Version comparison data:

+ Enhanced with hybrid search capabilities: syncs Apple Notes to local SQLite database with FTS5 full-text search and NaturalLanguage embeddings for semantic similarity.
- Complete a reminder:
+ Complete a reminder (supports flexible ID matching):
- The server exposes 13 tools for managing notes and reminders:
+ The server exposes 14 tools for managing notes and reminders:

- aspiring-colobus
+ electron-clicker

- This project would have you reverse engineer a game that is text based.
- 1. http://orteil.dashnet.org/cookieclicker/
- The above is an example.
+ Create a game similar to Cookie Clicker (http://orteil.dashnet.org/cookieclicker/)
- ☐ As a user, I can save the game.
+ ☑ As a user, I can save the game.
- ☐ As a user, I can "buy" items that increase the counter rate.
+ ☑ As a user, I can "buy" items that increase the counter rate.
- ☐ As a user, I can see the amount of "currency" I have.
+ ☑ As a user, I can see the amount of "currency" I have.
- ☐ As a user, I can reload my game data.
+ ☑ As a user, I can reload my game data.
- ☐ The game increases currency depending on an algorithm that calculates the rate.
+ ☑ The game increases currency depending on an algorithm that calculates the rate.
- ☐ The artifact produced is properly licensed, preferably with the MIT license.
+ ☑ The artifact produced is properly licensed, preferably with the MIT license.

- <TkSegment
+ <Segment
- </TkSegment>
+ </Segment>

Work request: Quote every entry exactly.

Solution:
+ Enhanced with hybrid search capabilities: syncs Apple Notes to local SQLite database with FTS5 full-text search and NaturalLanguage embeddings for semantic similarity.
- Complete a reminder:
+ Complete a reminder (supports flexible ID matching):
- The server exposes 13 tools for managing notes and reminders:
+ The server exposes 14 tools for managing notes and reminders:

- aspiring-colobus
+ electron-clicker

- This project would have you reverse engineer a game that is text based.
- 1. http://orteil.dashnet.org/cookieclicker/
- The above is an example.
+ Create a game similar to Cookie Clicker (http://orteil.dashnet.org/cookieclicker/)
- ☐ As a user, I can save the game.
+ ☑ As a user, I can save the game.
- ☐ As a user, I can "buy" items that increase the counter rate.
+ ☑ As a user, I can "buy" items that increase the counter rate.
- ☐ As a user, I can see the amount of "currency" I have.
+ ☑ As a user, I can see the amount of "currency" I have.
- ☐ As a user, I can reload my game data.
+ ☑ As a user, I can reload my game data.
- ☐ The game increases currency depending on an algorithm that calculates the rate.
+ ☑ The game increases currency depending on an algorithm that calculates the rate.
- ☐ The artifact produced is properly licensed, preferably with the MIT license.
+ ☑ The artifact produced is properly licensed, preferably with the MIT license.

- <TkSegment
+ <Segment
- </TkSegment>
+ </Segment>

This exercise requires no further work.